(EXERCISE REQUIREMENTS) Go through the data below and copy it exactly, skipping every picture.

(Change listing data)
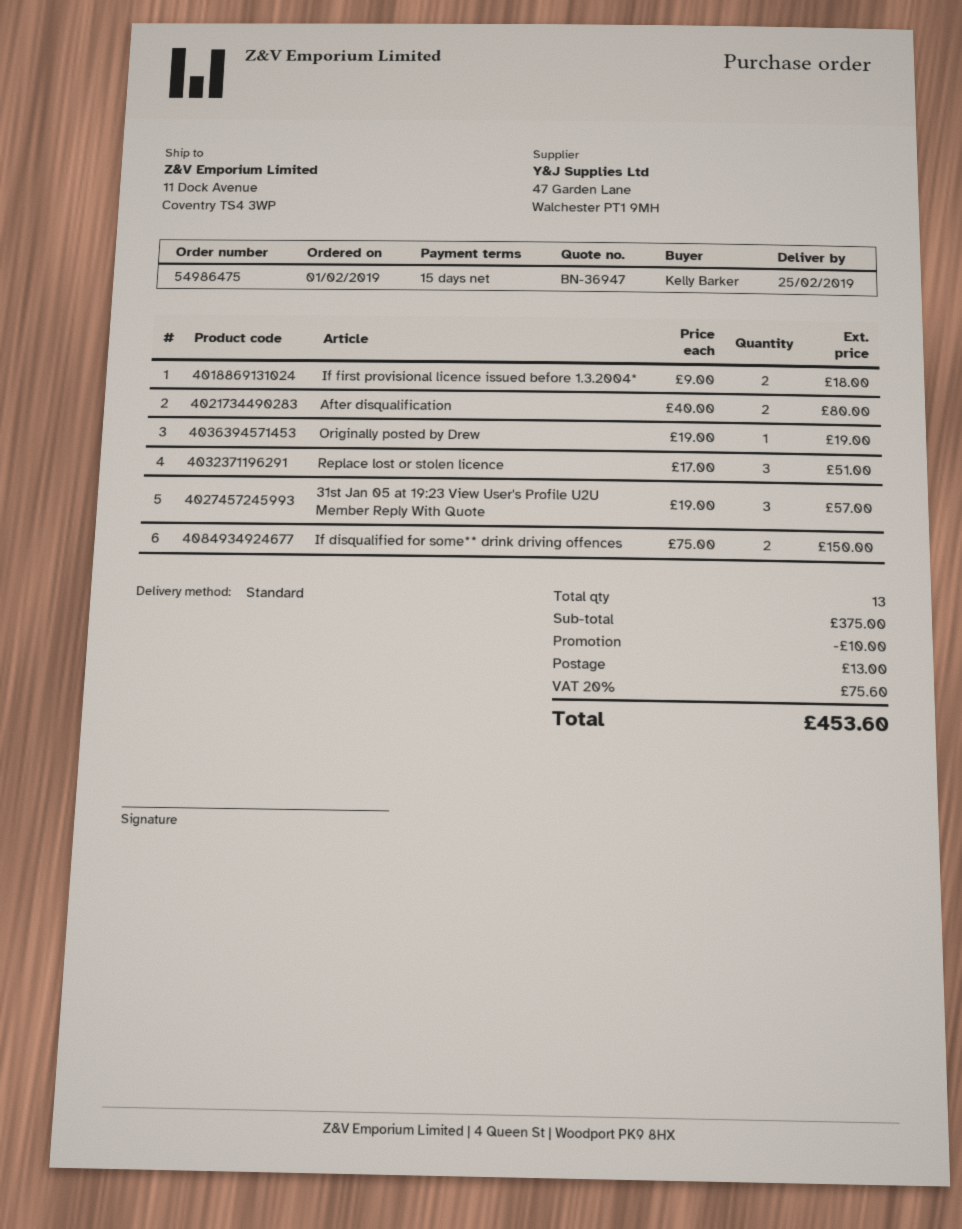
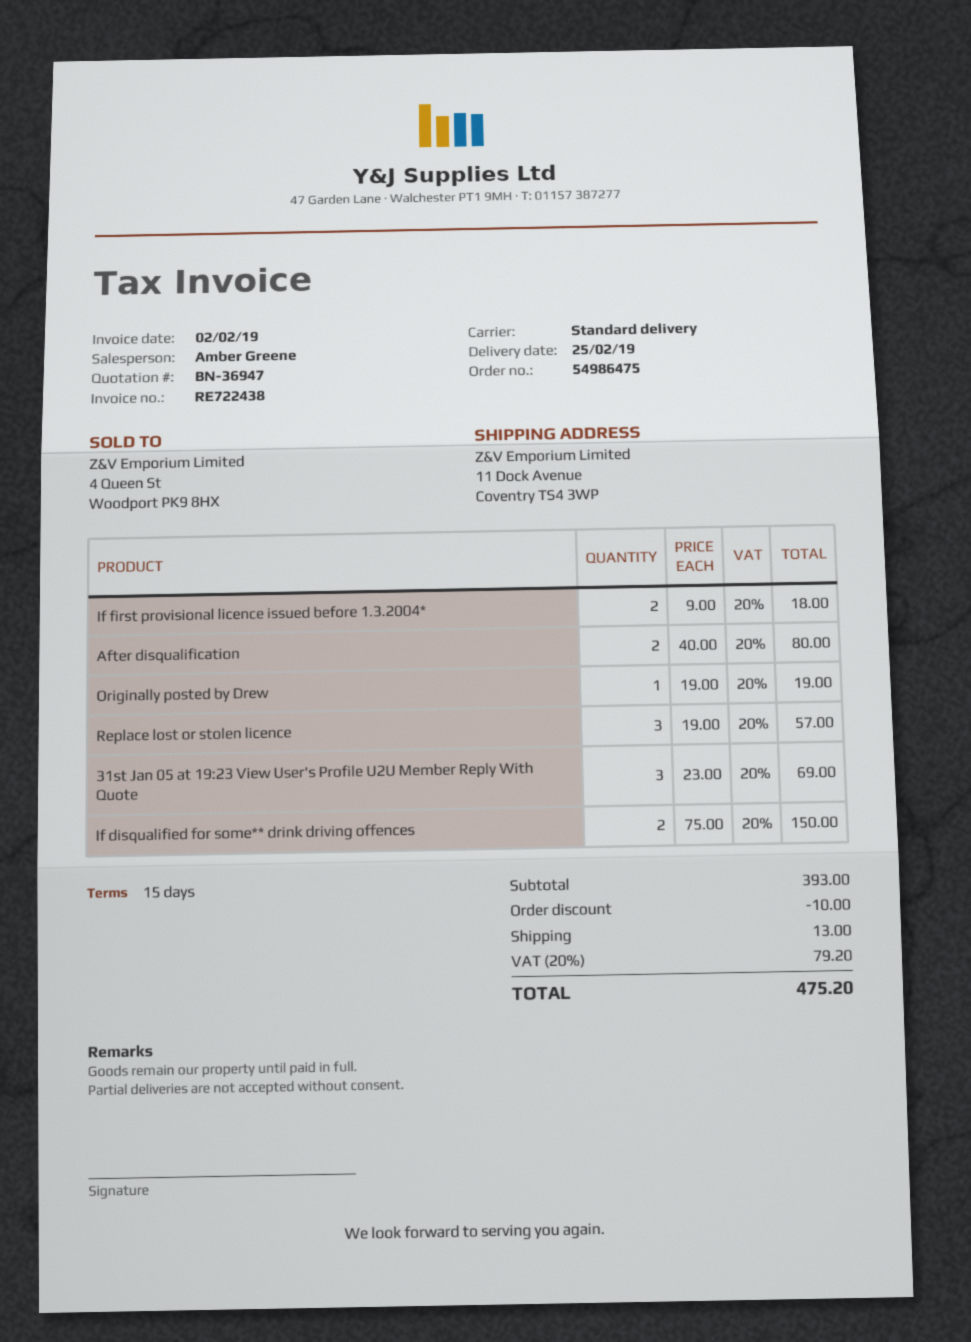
Replace lost or stolen licence: 3 x 17.00 = 51.00 -> 3 x 19.00 = 57.00
31st Jan 05 at 19:23 View User's Profile U2U Member Reply With Quote: 3 x 19.00 = 57.00 -> 3 x 23.00 = 69.00
subtotal: 375.00 -> 393.00
tax: 20% = 75.60 -> 20% = 79.20
total: 453.60 -> 475.20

(COMPLETED EXERCISE)
Replace lost or stolen licence: 3 x 17.00 = 51.00 -> 3 x 19.00 = 57.00
31st Jan 05 at 19:23 View User's Profile U2U Member Reply With Quote: 3 x 19.00 = 57.00 -> 3 x 23.00 = 69.00
subtotal: 375.00 -> 393.00
tax: 20% = 75.60 -> 20% = 79.20
total: 453.60 -> 475.20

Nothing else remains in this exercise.